Youth find their voice at the PuSh Festival

The Youth Assembly, a one-day performing arts conference run by and made for youth, is returning to this year’s PuSh Festival.

The Assembly will also be one of the final meetings for this year’s PuSh Youth Academy, a smaller group that for the last two months has regularly met up to see shows, listen to guest speakers and have a space to share and support each other.

The 2018 Youth Assembly will take place Saturday (Jan. 20), at the Roundhouse Community Arts & Recreation Centre.

The academy

Natalie Tin Yin Gan is the coordinator of the PuSh Festival’s Youth Program, which includes both the Youth Academy and the Youth Assembly. Though the PuSh Festival itself doesn’t start until Jan. 16, the Youth Academy has been running since November with a group of 10 individuals between the ages of 16–24 meeting up once every other week.

Natalie Tin Yin Gan, coordinator of the PuSh Festival’s Youth Program. | Photo by Stephanie Gan

“The Youth Academy is a small cohort that comes together like a book club,” says Tin Yin Gan. “We spend time together, see shows together, eat dinner together; it’s a way to be an observer of performance, and as emerging artists, a way to connect.”

In October, the PuSh Festival put out a call for applicants to this year’s Academy, with each applicant writing a cover letter about themselves and why they’re interested in the program.

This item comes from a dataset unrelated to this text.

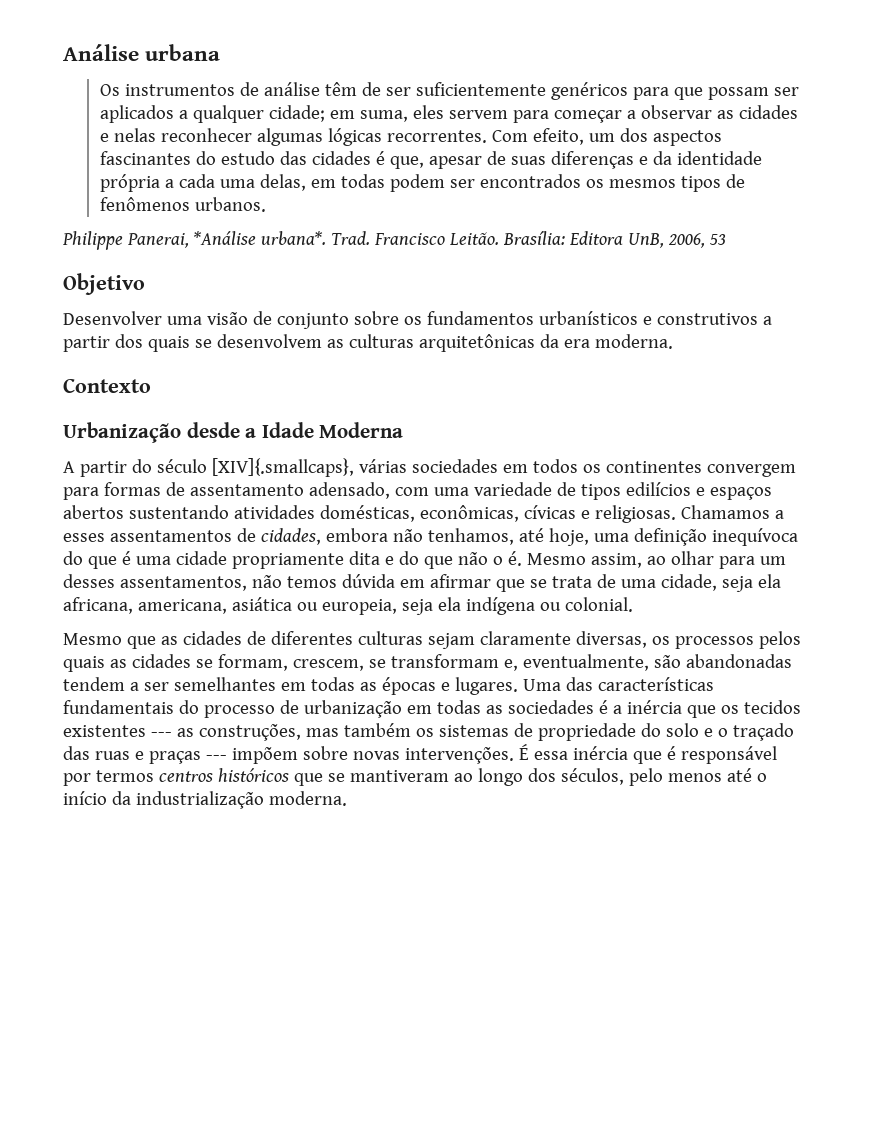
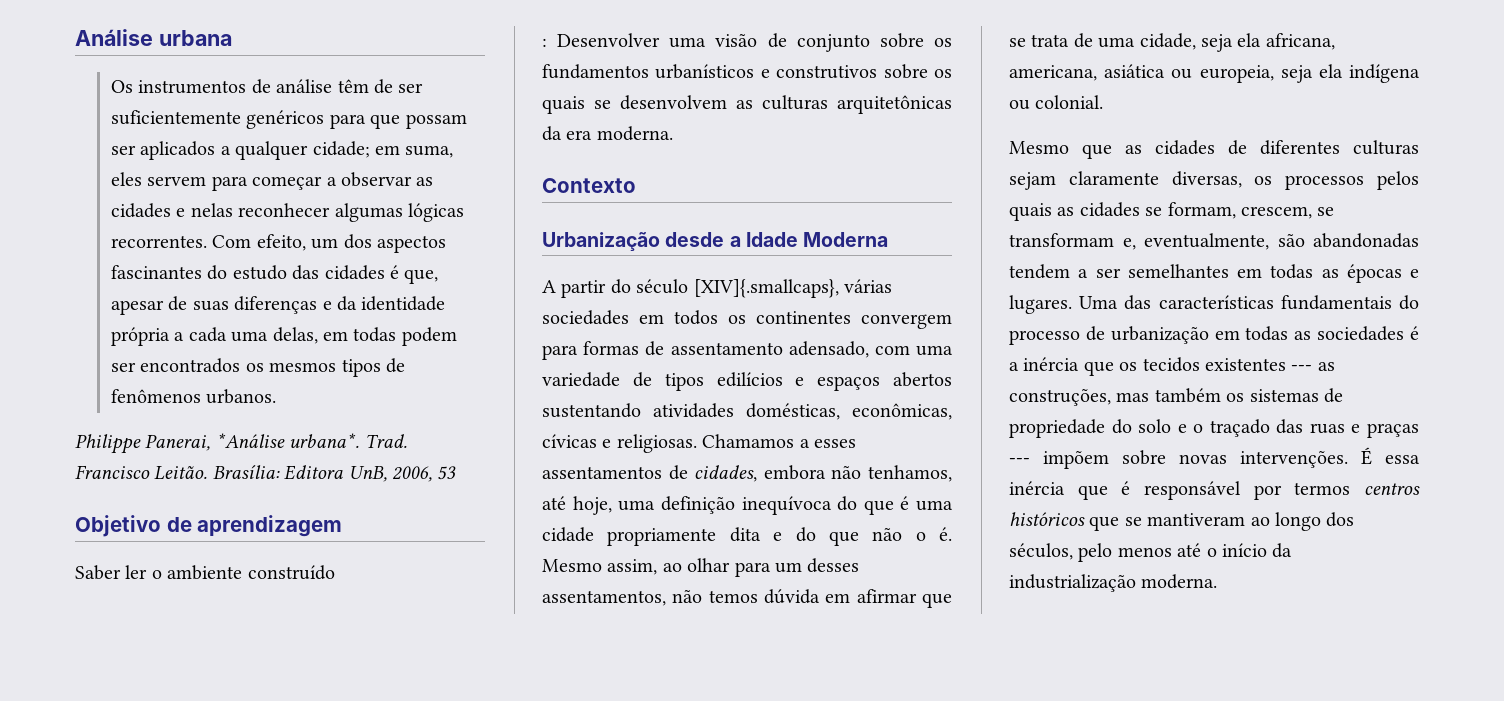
(145, 284) // -> [166,515,343,537] [75,565,335,580] [542,38,547,47] de aprendizagem // Saber ler o ambiente construído // :
[762,316,772,325] [63,334,143,352] a partir dos -> [883,64,952,79] sobre os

“What matters to me,” says Tin Yin Gan, “is bringing together a very diverse group that is coming from different experiences, interests, backgrounds and disciplines. When I first met them I got a feel for what topics interested them, and I’ve been bringing in guest speakers every couple of weeks to engage them in these subjects.”

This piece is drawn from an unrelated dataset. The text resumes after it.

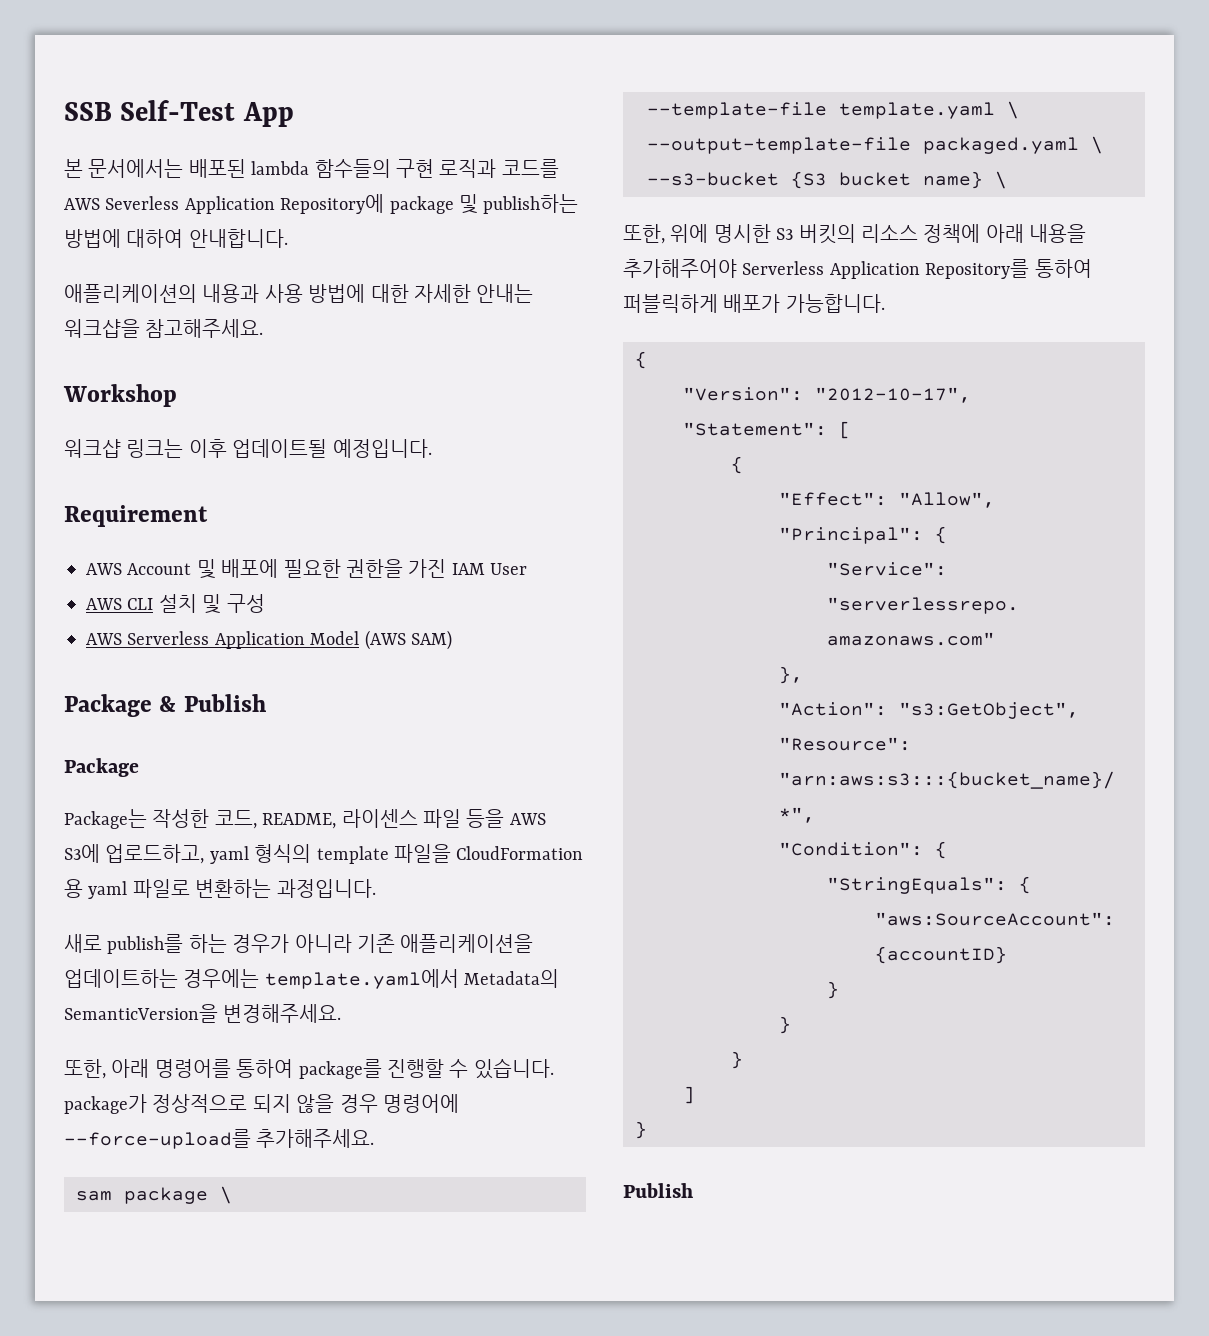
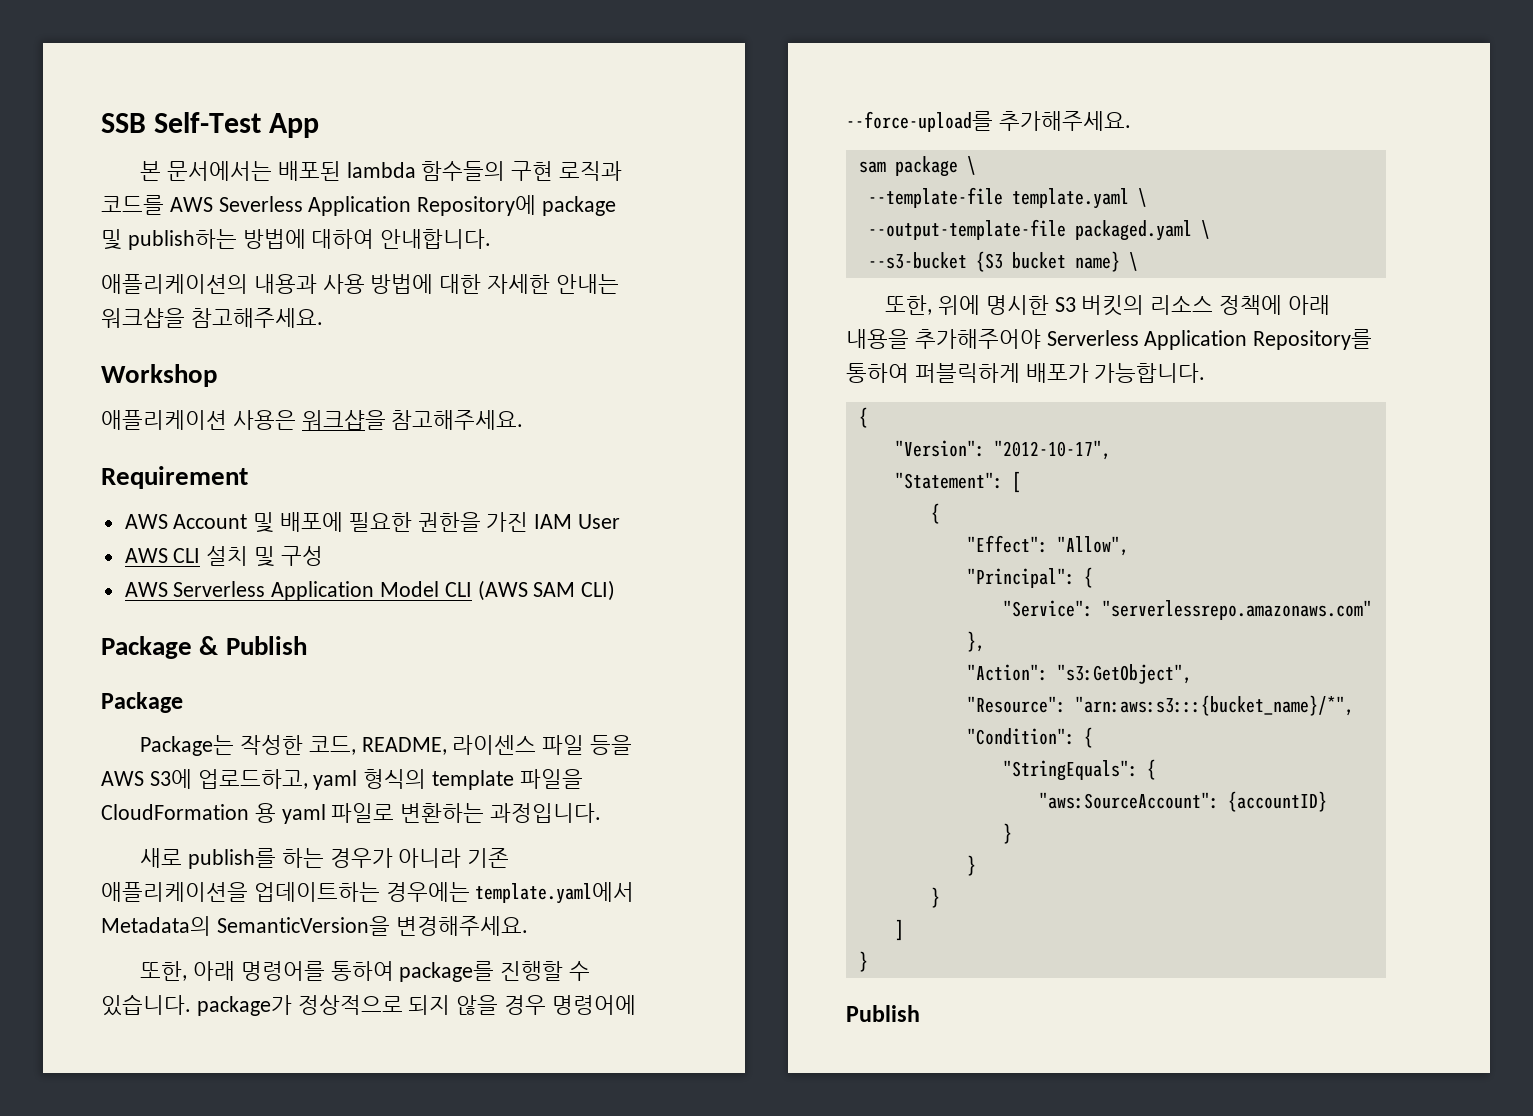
[64,439,432,458] 워크샵 링크는 이후 업데이트될 예정입니다. -> [101,410,524,430] 애플리케이션 사용은 워크샵을 참고해주세요.
[364,630,452,650] (AWS SAM) -> [444,580,616,601] CLI (AWS SAM CLI)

Through guest speakers, dinners, and conversations after shows the group watched together, Tin Yin Gan wants the Academy to be a place where those involved can share what they’re up to, support each other and make new connections.

“A big thing for me is relationships. I would love the Academy members to really feel a sense of community, a sense of safety,” she says, “and that it is a place where we can adore one another and have difficult conversations.”

A learning environment

Jesse Del Fierro took part in the Youth Academy last year, and has remained involved with the PuSh Festival this year as the coordinator for the Youth Assembly.

“I wasn’t sure what to expect last year,” says Del Fierro. “But going into the program, I met a huge range of people. It was such a diverse group, so the discussions would always be different, and I met some people I love dearly and deeply.”

Jesse Del Fierro will help run this year’s Youth Assembly. | Photo by Fermina Del Fierro.

Del Fierro only knew one or two of the sixteen people in that year’s Youth Academy before it began, but the community they built within the group became one that was both comfortable and enriching.

“For me,” she says, “it’s interesting to engage with something you thought you knew. I found it so interesting to engage with those who were still in high school, and it really showed the differences between experiences. It’s a learning experience both ways.”

Del Fierro will be back at the PuSh Festival again this year, but in a very different capacity. While last year she was one of the many attendees to the Youth Assembly, this year she is helping run it.

“It’s a one-day event, for youth and by youth,” says Del Fierro. “We bring in a bunch [of] different artists, and it’s really about connecting with your community and understanding the environment that we exist in.”

The Youth Assembly is an event filled with workshops, speakers and conversation, and it’s a way for local youth who are curious and/or passionate about a career in the performing arts to explore various disciplines, speak with professionals and meet new people.

“I want those attending to feel inspired and encouraged,” says Del Fierro. “The world that we’re in is kind of scary, and it can be lonely sometimes. I want this day to make people feel that you can do something, that there’s space for you, and that it’s safe to be who you are.”